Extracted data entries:

*** Begin section ***

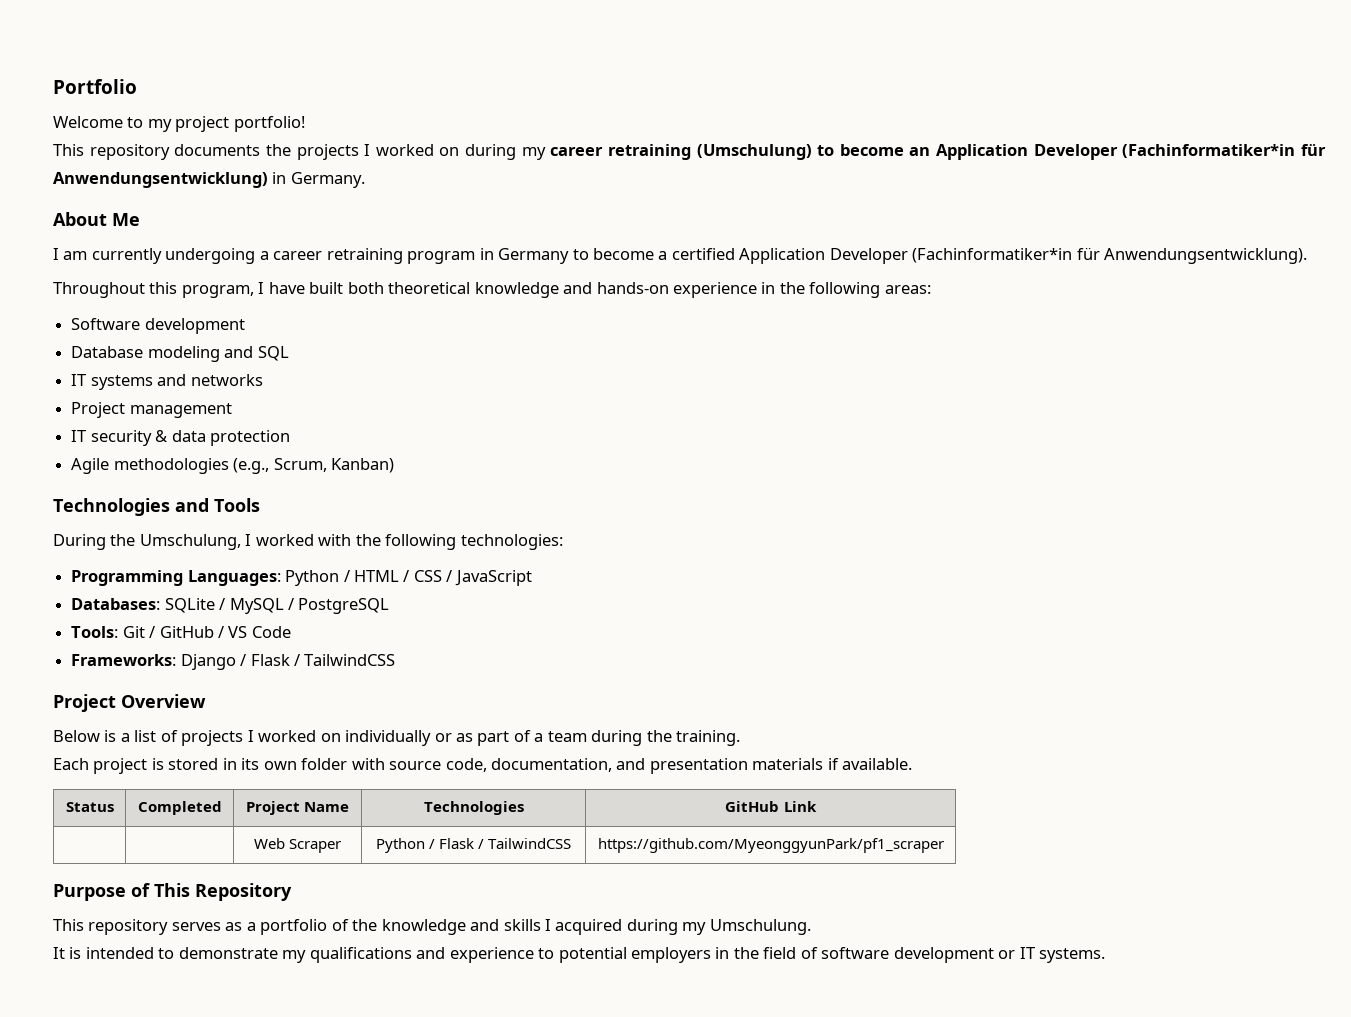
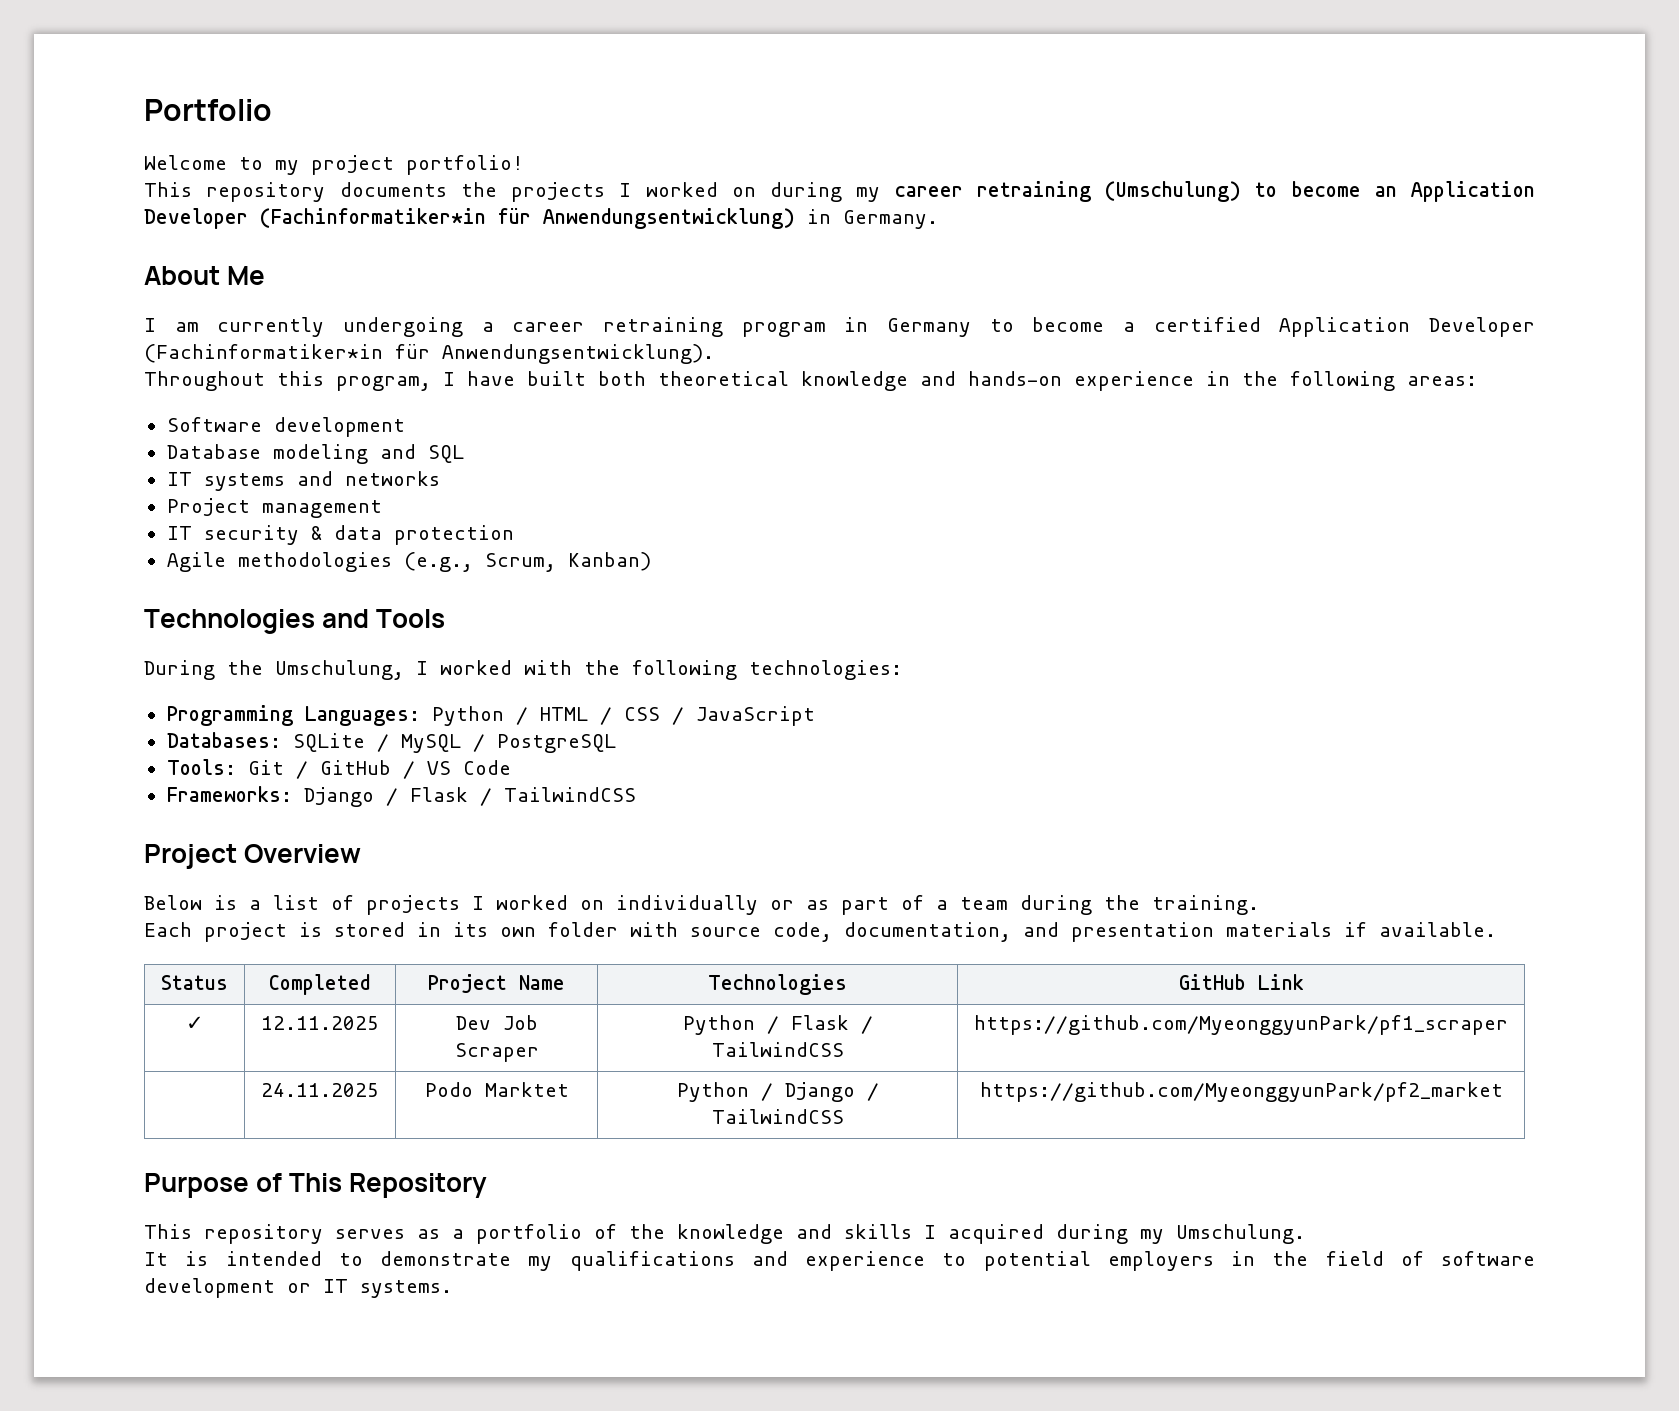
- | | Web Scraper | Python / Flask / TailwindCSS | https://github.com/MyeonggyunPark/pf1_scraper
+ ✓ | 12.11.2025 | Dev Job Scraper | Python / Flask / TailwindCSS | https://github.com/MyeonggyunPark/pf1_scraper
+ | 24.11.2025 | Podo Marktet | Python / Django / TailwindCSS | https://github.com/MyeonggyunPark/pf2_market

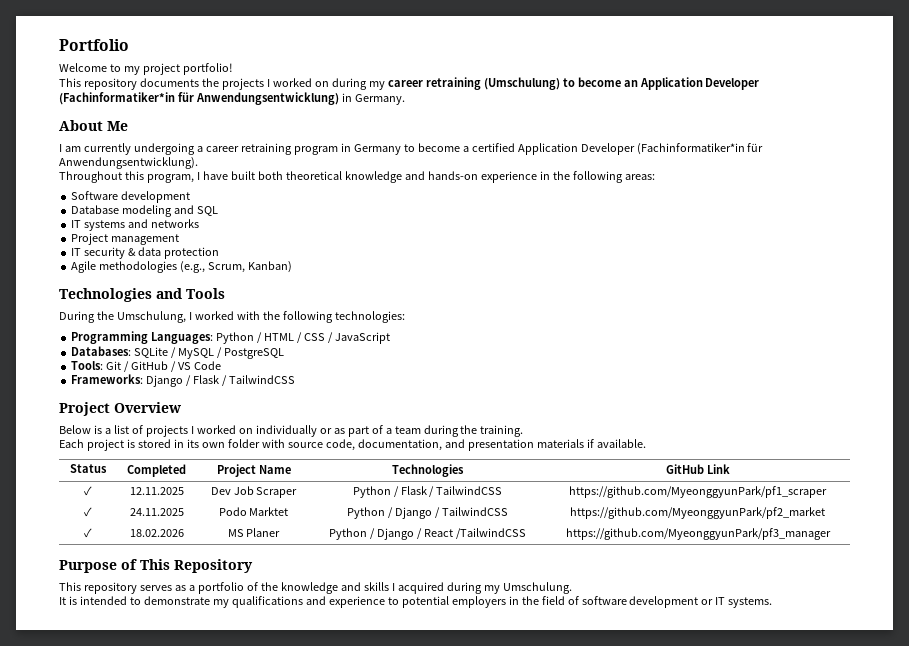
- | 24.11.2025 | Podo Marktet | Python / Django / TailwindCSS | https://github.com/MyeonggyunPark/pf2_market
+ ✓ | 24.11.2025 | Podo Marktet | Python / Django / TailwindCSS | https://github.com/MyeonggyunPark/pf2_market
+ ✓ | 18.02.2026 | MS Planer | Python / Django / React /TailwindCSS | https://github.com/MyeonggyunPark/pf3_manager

*** End section ***
*** Begin section ***

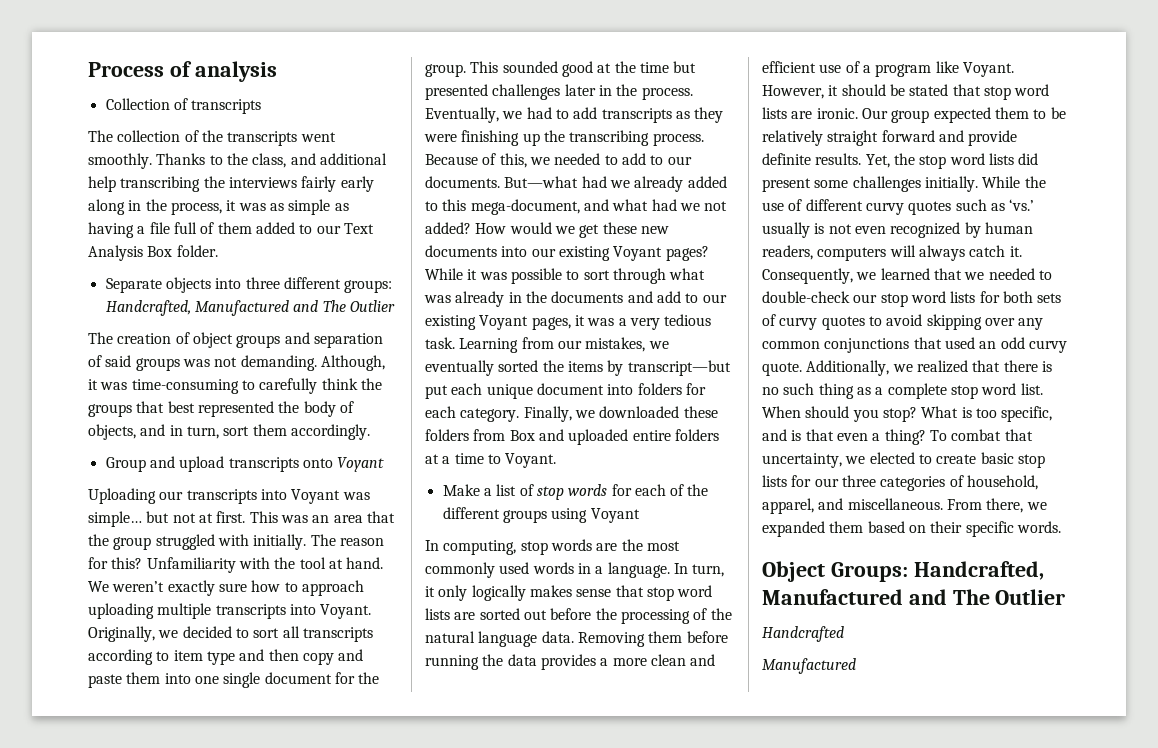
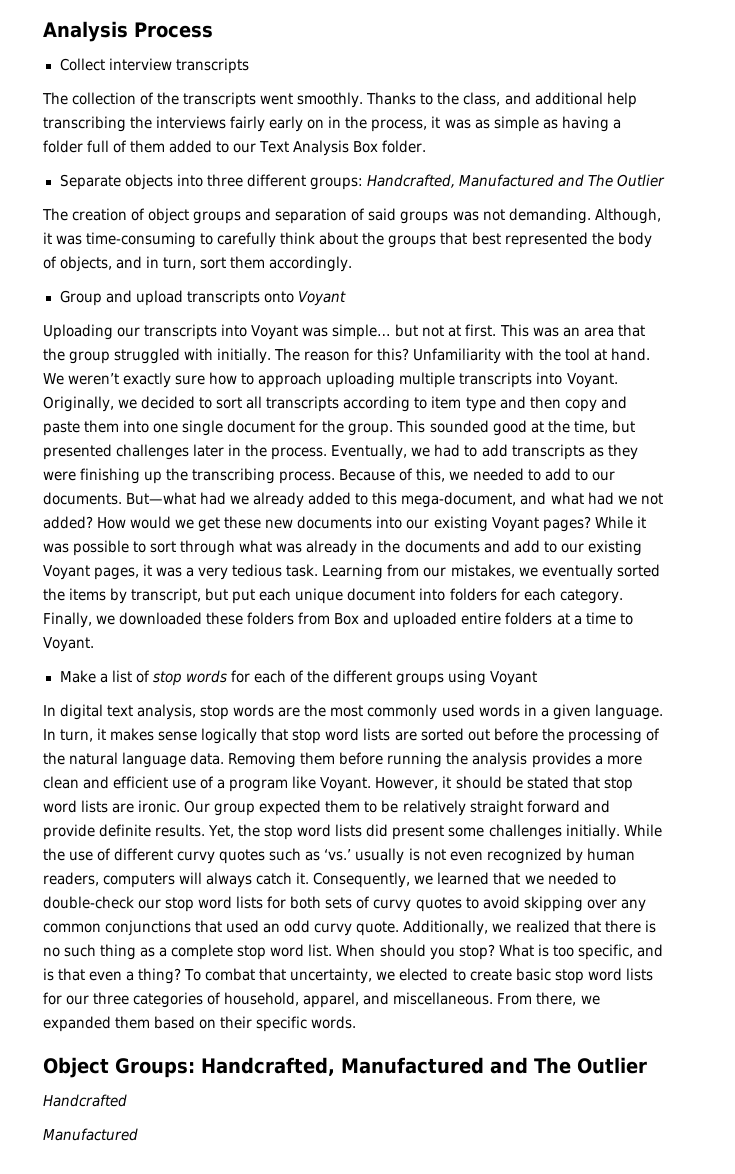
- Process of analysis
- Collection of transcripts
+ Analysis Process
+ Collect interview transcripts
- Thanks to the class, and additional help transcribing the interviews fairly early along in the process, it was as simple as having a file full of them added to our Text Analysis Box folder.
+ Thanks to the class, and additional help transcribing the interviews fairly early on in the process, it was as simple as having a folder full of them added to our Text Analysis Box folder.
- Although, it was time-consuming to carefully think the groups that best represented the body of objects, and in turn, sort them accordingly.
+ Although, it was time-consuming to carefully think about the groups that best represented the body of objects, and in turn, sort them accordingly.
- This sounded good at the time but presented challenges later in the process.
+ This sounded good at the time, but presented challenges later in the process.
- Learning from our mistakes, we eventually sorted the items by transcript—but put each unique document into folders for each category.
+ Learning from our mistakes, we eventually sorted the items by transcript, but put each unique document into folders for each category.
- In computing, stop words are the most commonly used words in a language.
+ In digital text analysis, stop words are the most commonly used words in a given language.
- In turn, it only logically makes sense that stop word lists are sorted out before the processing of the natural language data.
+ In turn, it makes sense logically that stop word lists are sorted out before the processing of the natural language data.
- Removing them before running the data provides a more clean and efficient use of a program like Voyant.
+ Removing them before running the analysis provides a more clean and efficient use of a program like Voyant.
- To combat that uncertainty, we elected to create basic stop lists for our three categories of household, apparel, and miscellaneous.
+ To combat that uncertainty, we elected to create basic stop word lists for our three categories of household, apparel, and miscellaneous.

*** End section ***

Instructions for the task: Tally the lines above containing "mistakes". Answer with the count only.

Response below: 2